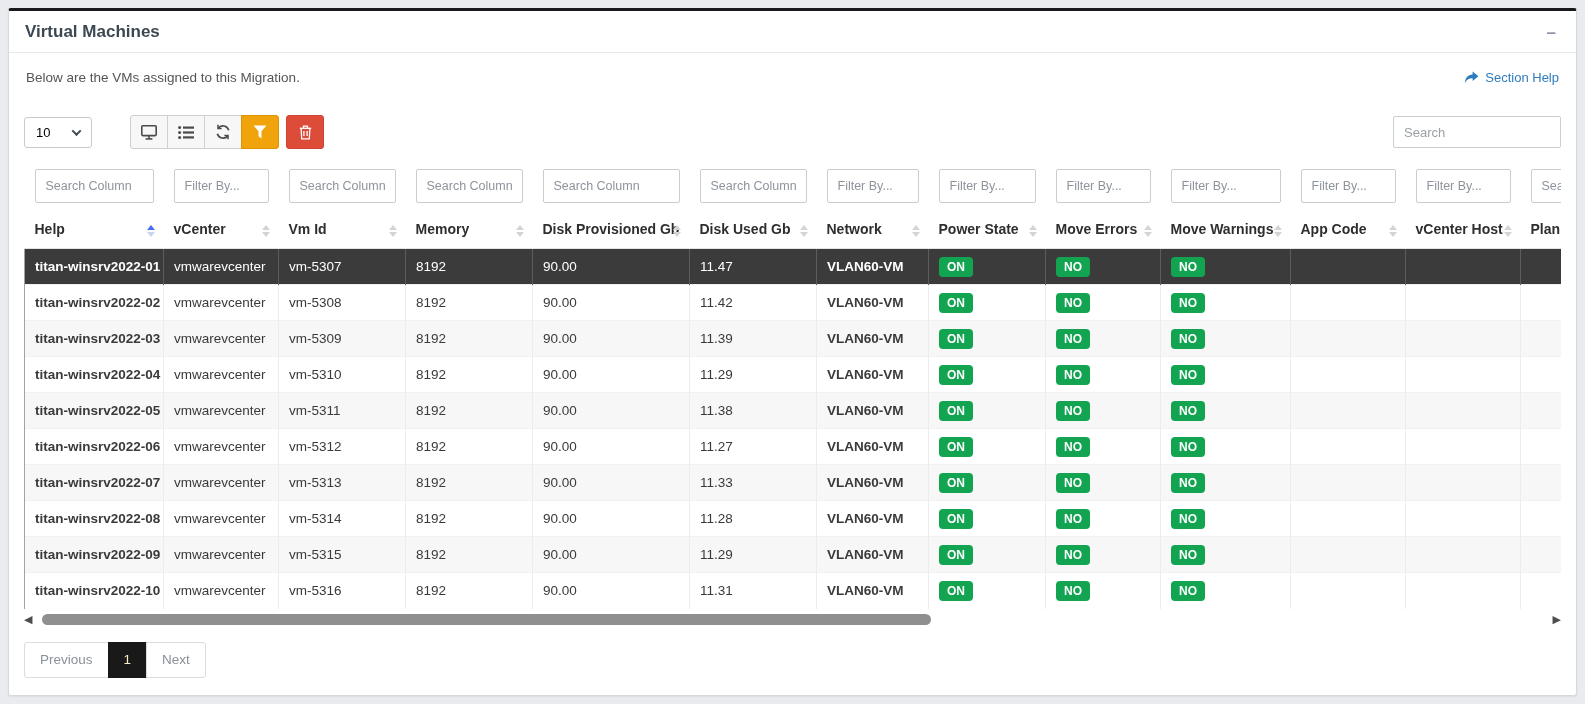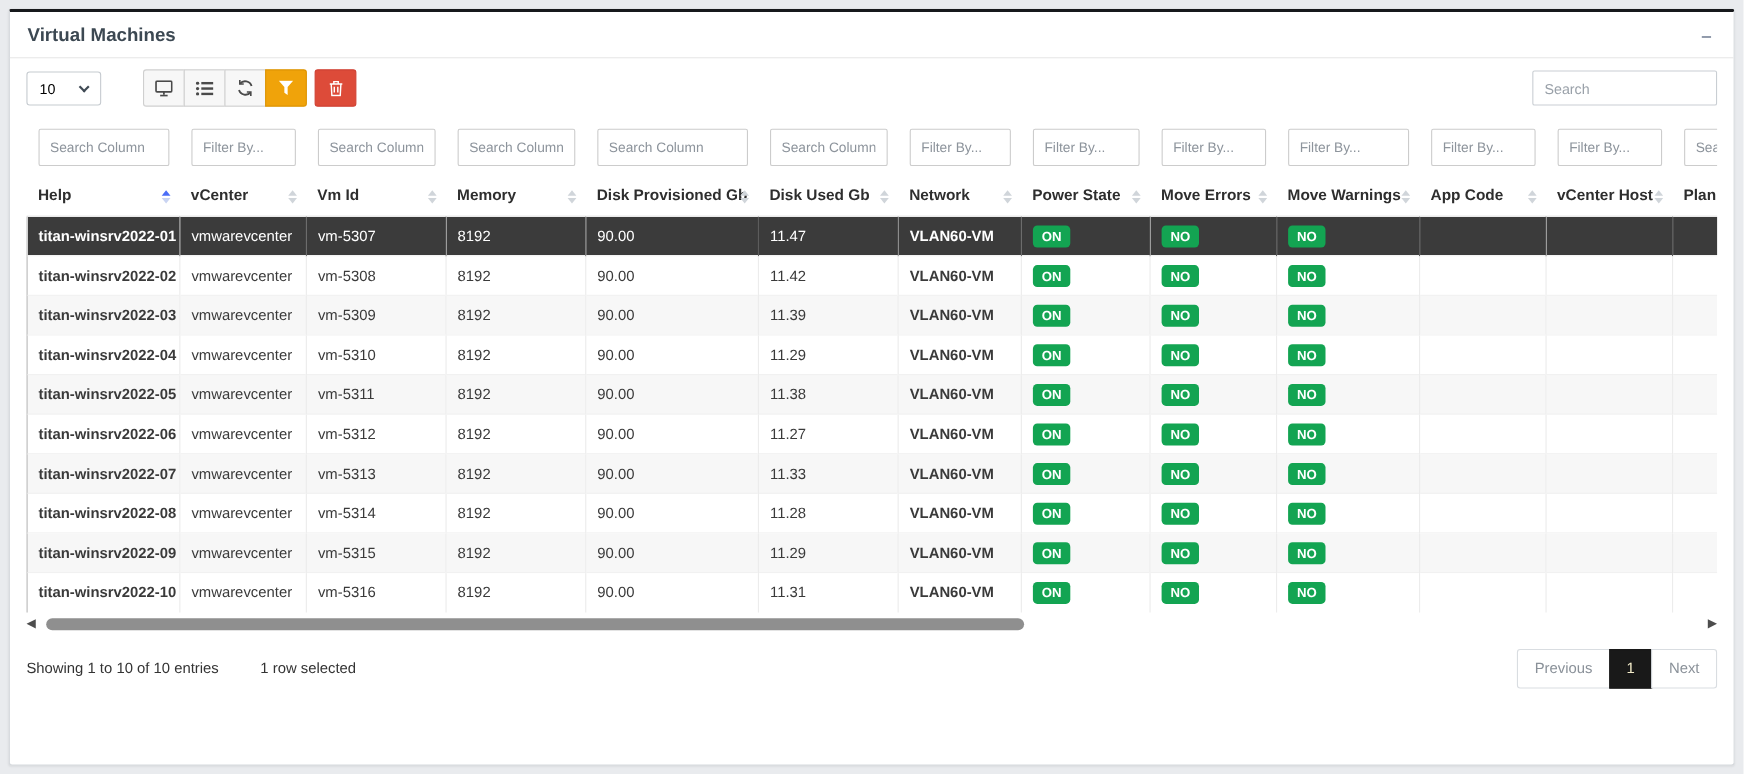"Below are the VMs assigned" div.desc-row { html: none -> <div> <span>Below are the VMs assigned to this Migration.</span> <a> <svg> <path></path> </svg> <span>Section Help</span> </a> </div> }
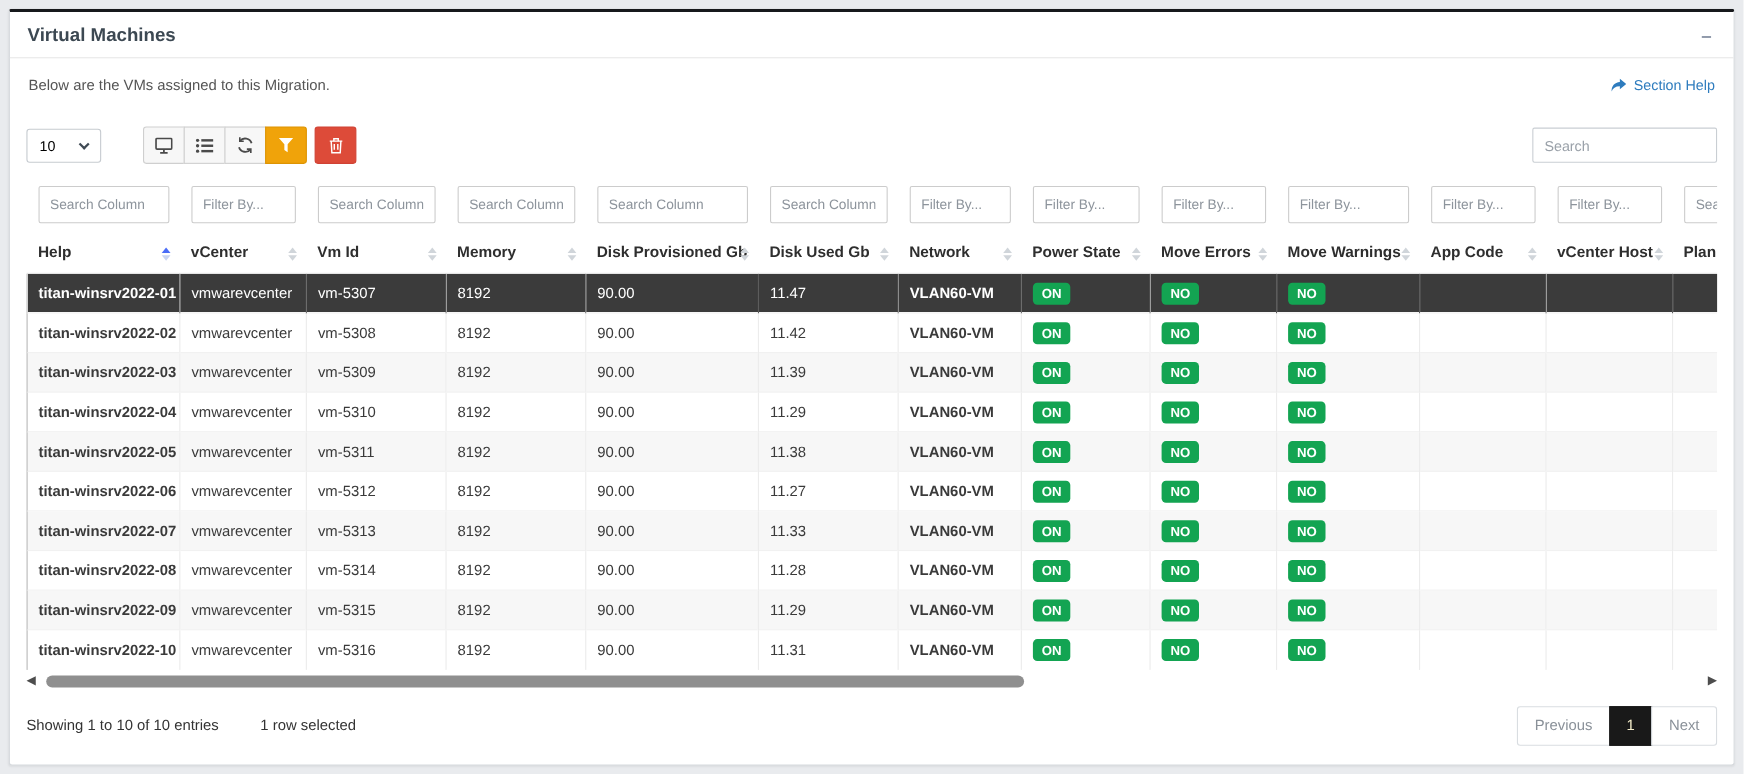"Showing 1 to 10 of" div.info { html: <div> <span>Showing 1 to 10 of 10 entries</span> <span>1 row selected</span> </div> -> none }
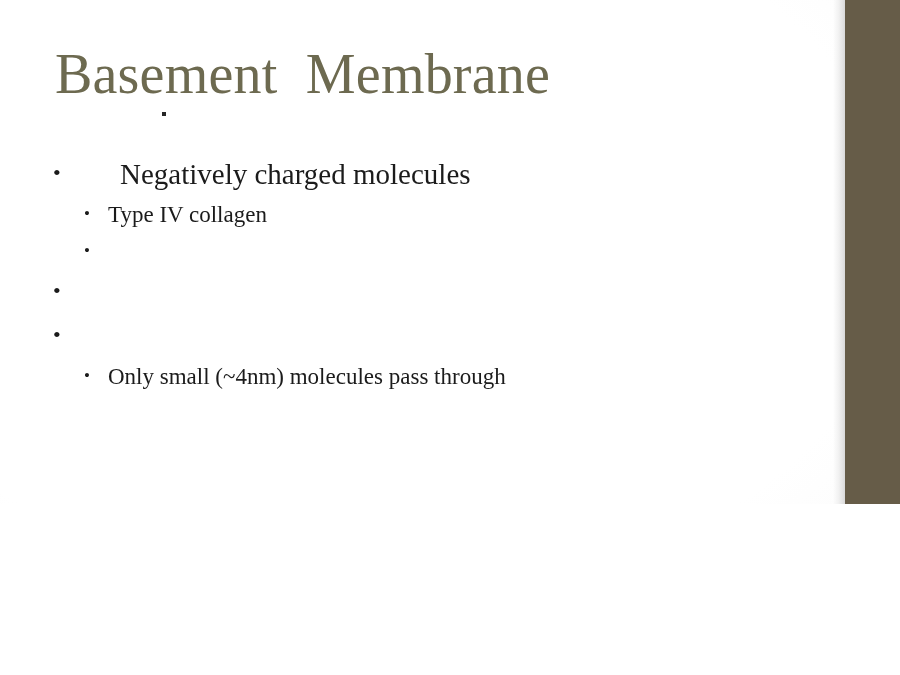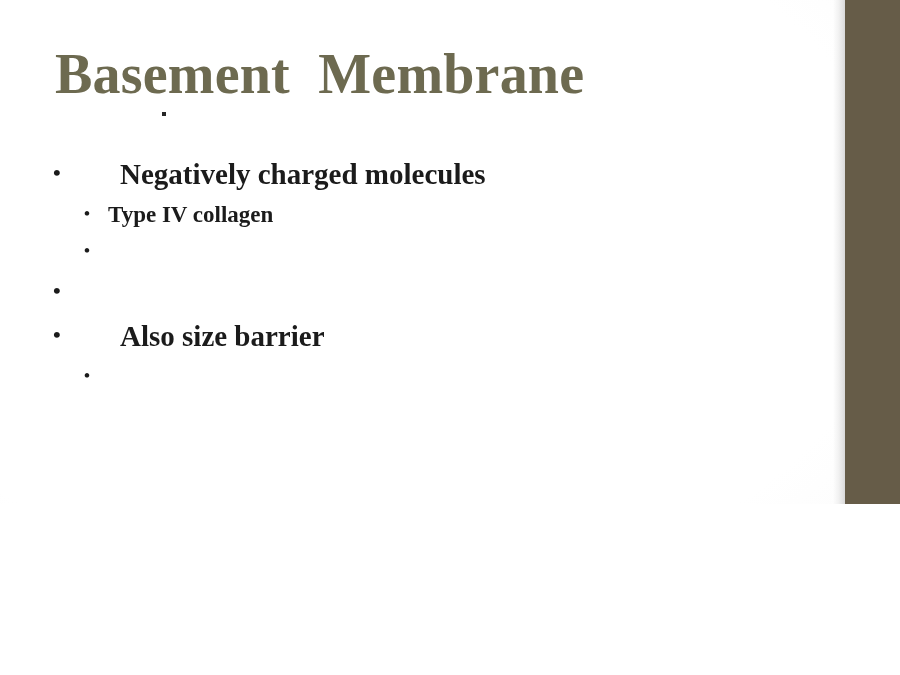"Basement Membrane" .slide { font-weight: bold -> none }
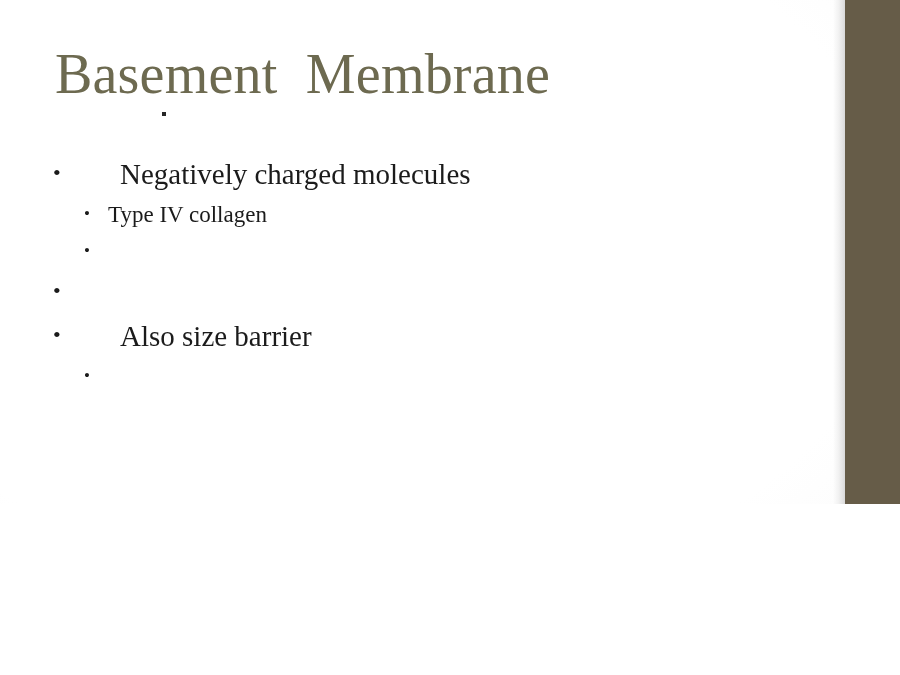"Also size barrier" span.btext { html: <span>Also size barrier</span> -> none }
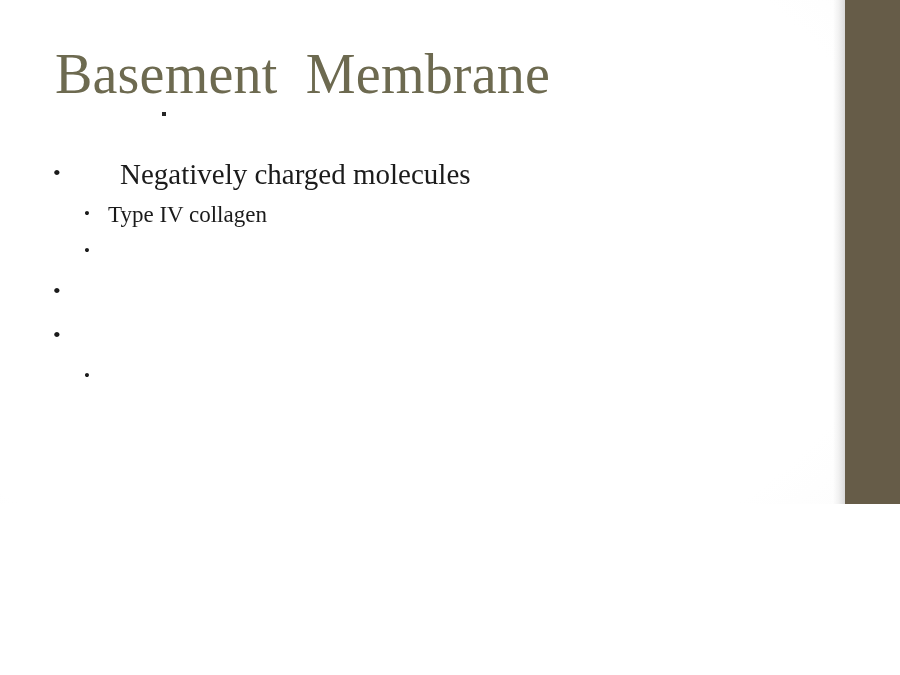"Only small (~4nm) molecules pass" span.btext { html: none -> <span>Only small (~4nm) molecules pass through</span> }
================================
## PROBLEM DESCRIPTION
Copy the records exactly as they appear, excluding images.

## SOLUTION TO THIS TASK
"Below are the VMs assigned" div.desc-row { html: none -> <div> <span>Below are the VMs assigned to this Migration.</span> <a> <svg> <path></path> </svg> <span>Section Help</span> </a> </div> }
"Showing 1 to 10 of" div.info { html: <div> <span>Showing 1 to 10 of 10 entries</span> <span>1 row selected</span> </div> -> none }
"Basement Membrane" .slide { font-weight: bold -> none }
"Also size barrier" span.btext { html: <span>Also size barrier</span> -> none }
"Only small (~4nm) molecules pass" span.btext { html: none -> <span>Only small (~4nm) molecules pass through</span> }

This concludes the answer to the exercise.